En autant que Woosley soit concerné, une guerre contre la Syrie et sa transformation en une semi-colonie des ÉU ne serait qu'un pas de plus dans un plan beaucoup plus vaste, avec Israël comme assistant, pour contrôler le Moyen Orient et ses vastes ressources pétrolières. La mise en place d'un régime fantoche à Damas a son corrolaire: la transformation du Liban en fief israélien. Le ministre de la défense israélien, Shaul Mofaz a signalé la volonté d'Israël de travailler de concert avec les ÉU en déclarant: «Nous avons une longue liste de questions que nous pensons soumettre à la Syrie et nous croyons que la façon de le faire est de passer par les Américains.»

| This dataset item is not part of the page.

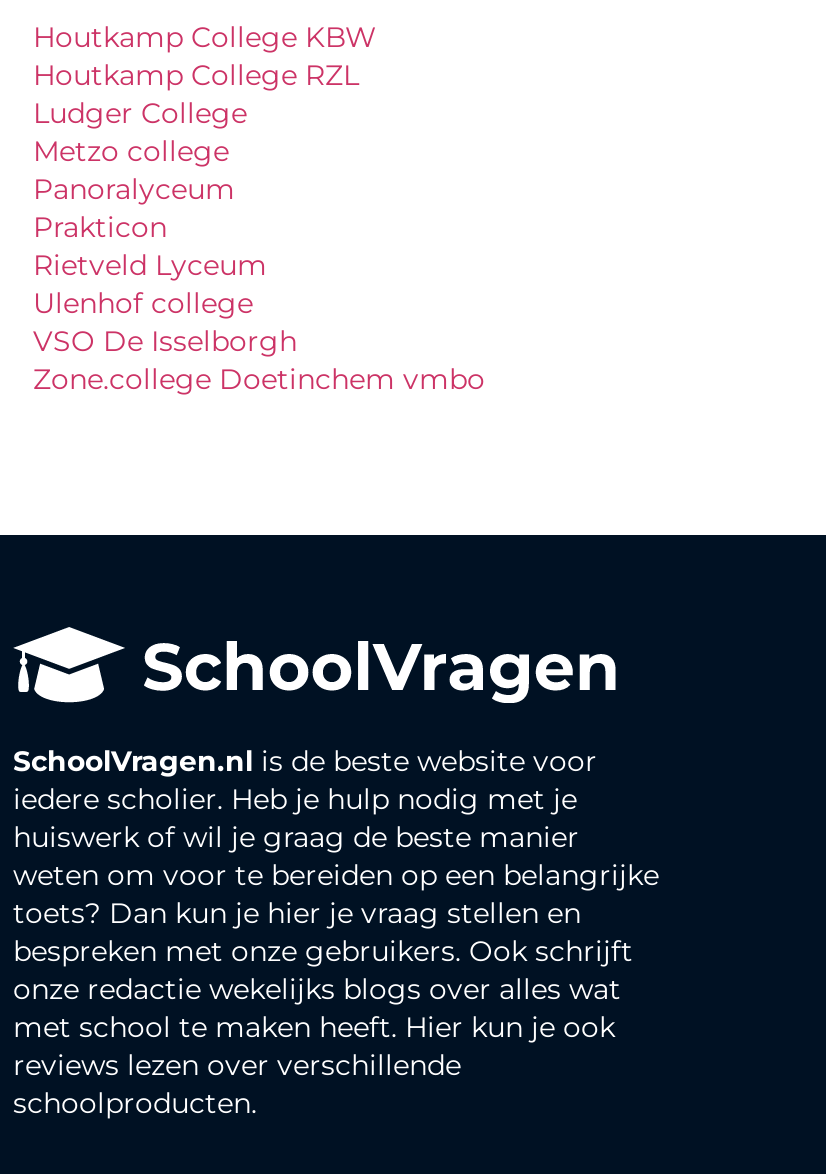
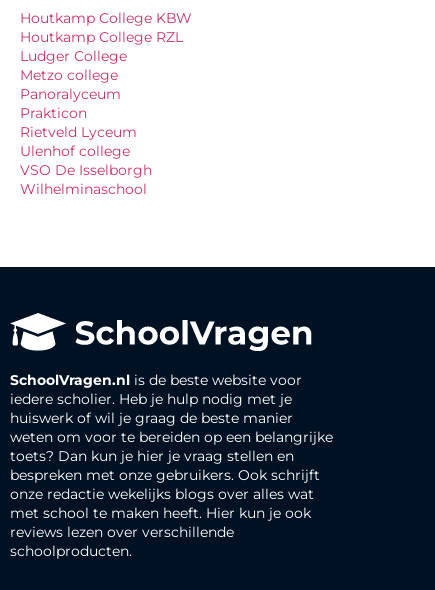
- Zone.college Doetinchem vmbo
+ Wilhelminaschool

Bush est sous d'immenses pressions, tant publiques que privées, provenant des sections les plus à droite de son propre parti Républicain afin qu'il donne le feu vert à une guerre contre Damas. Parmi ces couches, le moindre recul serait un signe inacceptable de faiblesse, ou même de trahison. Ces extrémistes sont déjà en train de comparer un éventuel retrait de Bush à l'égard d'une invasion contre la Syrie avec l'échec de son père qui n'a su saisir l'opportunité durant la guerre du Golf de 1990-91 pour marcher sur Bagdad.

Loin de s'opposer à une guerre contre la Syrie, des sections du Pari Démocrate cherchent à surpasser l'administration Bush. Le candidat présidentiel Bob Graham a raconté au Orlando Sentinel durant la fin de semaine: «Nous avons lancé quelques missiles de croisière dans les camps d'entrainement terroristes en Afghanistan c'est ce que nous devrons peut-être faire en Syrie.» Alors que d'autres figures ont adopté une approche plus modérée, il n'y aucun doute que le parti, comme dans le cas de l'Irak, va rapidement se ranger derrière l'administration Bush en cas d'attaque contre Damas.

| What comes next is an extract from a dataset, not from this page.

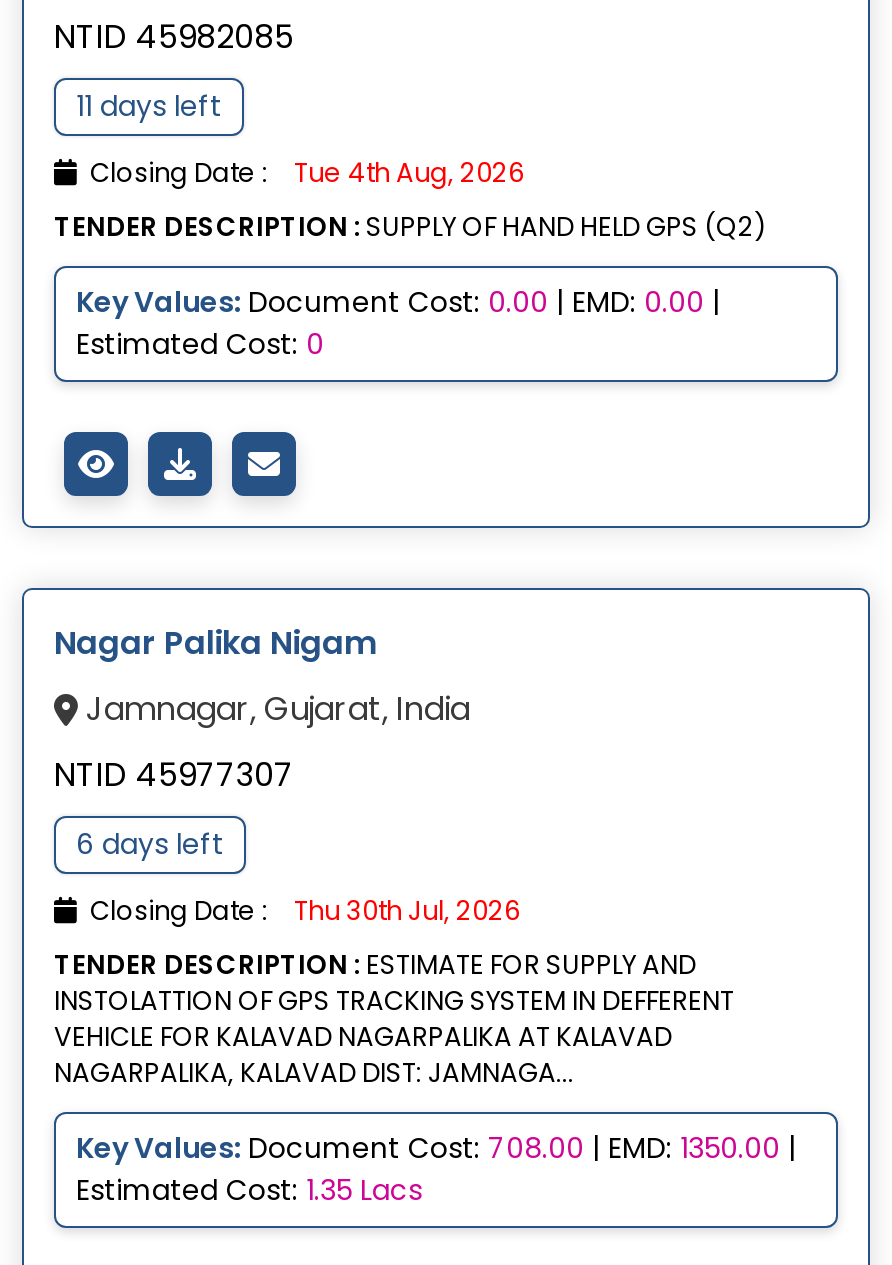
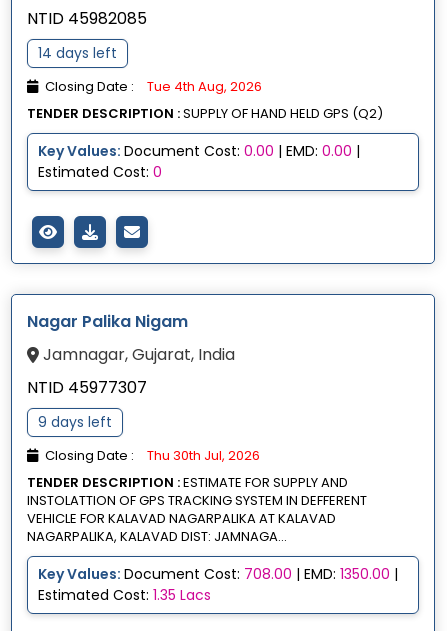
- 11 days left
+ 14 days left

- 6 days left
+ 9 days left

En dernier analyse, la force motrice pour l'invasion de la Syrie est l'immense contradiction sociale et économique aux États-Unis même. L'administration Bush a plongé dans la guerre contre l'Irak dans le vain espoir d'endiguer la crise économique nationale en détournant l'attention du public de sa politique domestique dévastatrice et en canalisant les tensions générées par la pauvreté et les inégalités sociales croissantes vers l'extérieur. Mais n'ayant rien résolu, Washington n'a d'autre alternative que de pousser plus loin ses aventures militaires.

Telle est l'inexorable logique du militarisme. Voulant se maintenir au pouvoir, l'administration Bush est forcée soit de s'impliquer dans une guerre ou de préparer la prochaine.